• TASK REQUIREMENTS:
Without the pictures, give the entries below again exactly as written.

• THE DATA:

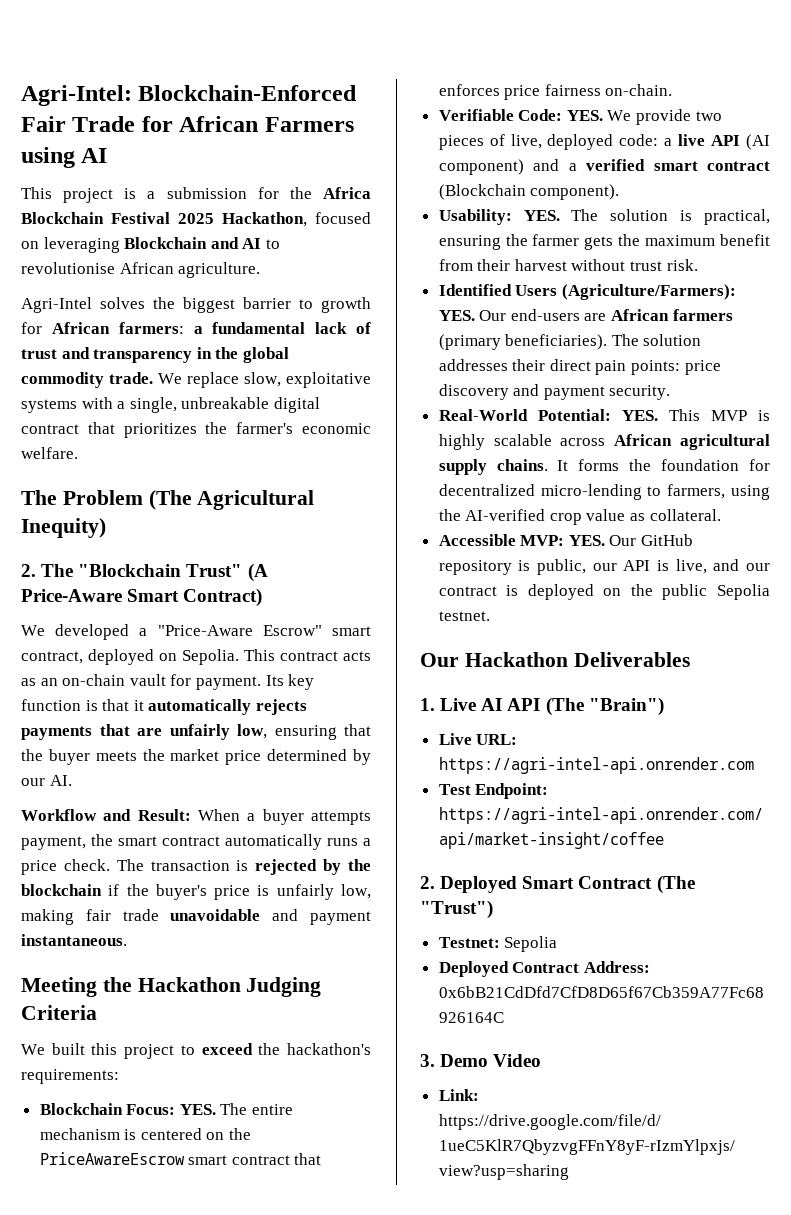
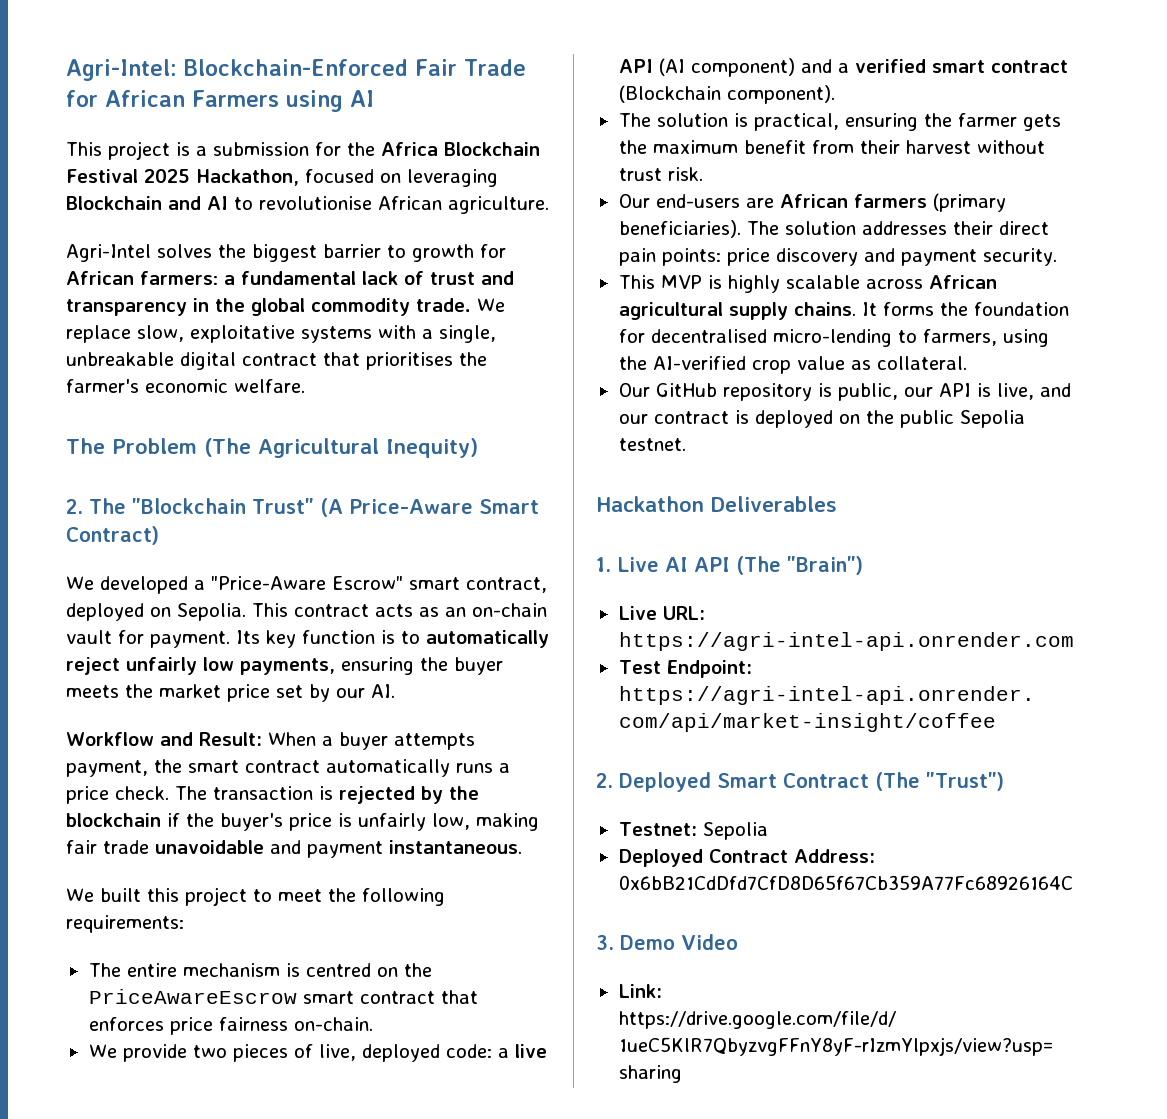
- We replace slow, exploitative systems with a single, unbreakable digital contract that prioritizes the farmer's economic welfare.
+ We replace slow, exploitative systems with a single, unbreakable digital contract that prioritises the farmer's economic welfare.
- Its key function is that it automatically rejects payments that are unfairly low, ensuring that the buyer meets the market price determined by our AI.
+ Its key function is to automatically reject unfairly low payments, ensuring the buyer meets the market price set by our AI.
- Meeting the Hackathon Judging Criteria
- We built this project to exceed the hackathon's requirements:
- Blockchain Focus: YES. The entire mechanism is centered on the PriceAwareEscrow smart contract that enforces price fairness on-chain.
+ We built this project to meet the following requirements:
+ The entire mechanism is centred on the PriceAwareEscrow smart contract that enforces price fairness on-chain.
- Verifiable Code: YES. We provide two pieces of live, deployed code: a live API (AI component) and a verified smart contract (Blockchain component).
+ We provide two pieces of live, deployed code: a live API (AI component) and a verified smart contract (Blockchain component).
- Usability: YES. The solution is practical, ensuring the farmer gets the maximum benefit from their harvest without trust risk.
+ The solution is practical, ensuring the farmer gets the maximum benefit from their harvest without trust risk.
- Identified Users (Agriculture/Farmers): YES. Our end-users are African farmers (primary beneficiaries).
+ Our end-users are African farmers (primary beneficiaries).
- Real-World Potential: YES. This MVP is highly scalable across African agricultural supply chains.
+ This MVP is highly scalable across African agricultural supply chains.
- It forms the foundation for decentralized micro-lending to farmers, using the AI-verified crop value as collateral.
+ It forms the foundation for decentralised micro-lending to farmers, using the AI-verified crop value as collateral.
- Accessible MVP: YES. Our GitHub repository is public, our API is live, and our contract is deployed on the public Sepolia testnet.
+ Our GitHub repository is public, our API is live, and our contract is deployed on the public Sepolia testnet.
- Our Hackathon Deliverables
+ Hackathon Deliverables

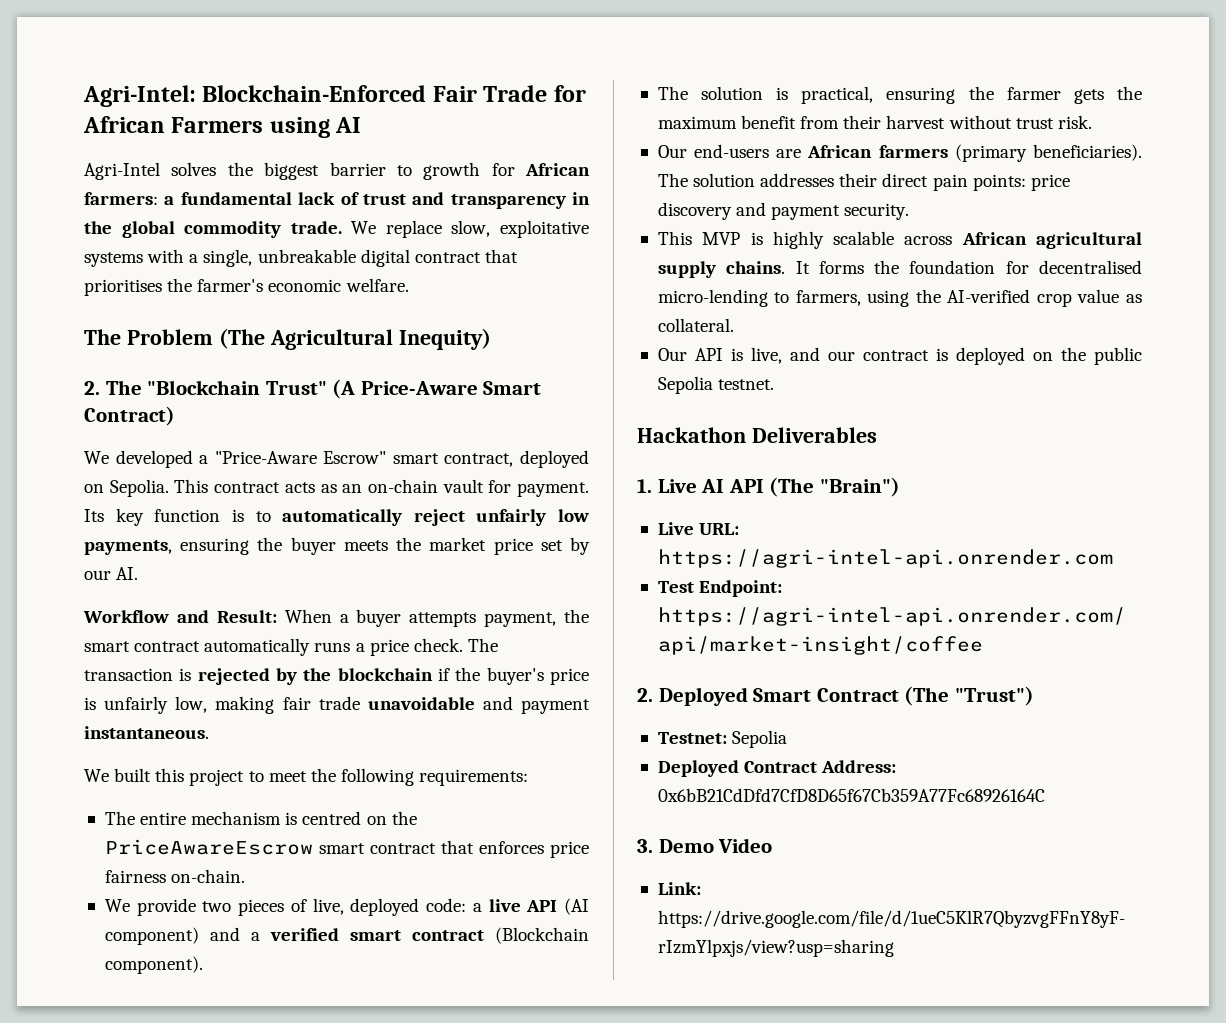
- This project is a submission for the Africa Blockchain Festival 2025 Hackathon, focused on leveraging Blockchain and AI to revolutionise African agriculture.
- Our GitHub repository is public, our API is live, and our contract is deployed on the public Sepolia testnet.
+ Our API is live, and our contract is deployed on the public Sepolia testnet.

• RESULT OF THIS EXERCISE:
- We replace slow, exploitative systems with a single, unbreakable digital contract that prioritizes the farmer's economic welfare.
+ We replace slow, exploitative systems with a single, unbreakable digital contract that prioritises the farmer's economic welfare.
- Its key function is that it automatically rejects payments that are unfairly low, ensuring that the buyer meets the market price determined by our AI.
+ Its key function is to automatically reject unfairly low payments, ensuring the buyer meets the market price set by our AI.
- Meeting the Hackathon Judging Criteria
- We built this project to exceed the hackathon's requirements:
- Blockchain Focus: YES. The entire mechanism is centered on the PriceAwareEscrow smart contract that enforces price fairness on-chain.
+ We built this project to meet the following requirements:
+ The entire mechanism is centred on the PriceAwareEscrow smart contract that enforces price fairness on-chain.
- Verifiable Code: YES. We provide two pieces of live, deployed code: a live API (AI component) and a verified smart contract (Blockchain component).
+ We provide two pieces of live, deployed code: a live API (AI component) and a verified smart contract (Blockchain component).
- Usability: YES. The solution is practical, ensuring the farmer gets the maximum benefit from their harvest without trust risk.
+ The solution is practical, ensuring the farmer gets the maximum benefit from their harvest without trust risk.
- Identified Users (Agriculture/Farmers): YES. Our end-users are African farmers (primary beneficiaries).
+ Our end-users are African farmers (primary beneficiaries).
- Real-World Potential: YES. This MVP is highly scalable across African agricultural supply chains.
+ This MVP is highly scalable across African agricultural supply chains.
- It forms the foundation for decentralized micro-lending to farmers, using the AI-verified crop value as collateral.
+ It forms the foundation for decentralised micro-lending to farmers, using the AI-verified crop value as collateral.
- Accessible MVP: YES. Our GitHub repository is public, our API is live, and our contract is deployed on the public Sepolia testnet.
+ Our GitHub repository is public, our API is live, and our contract is deployed on the public Sepolia testnet.
- Our Hackathon Deliverables
+ Hackathon Deliverables

- This project is a submission for the Africa Blockchain Festival 2025 Hackathon, focused on leveraging Blockchain and AI to revolutionise African agriculture.
- Our GitHub repository is public, our API is live, and our contract is deployed on the public Sepolia testnet.
+ Our API is live, and our contract is deployed on the public Sepolia testnet.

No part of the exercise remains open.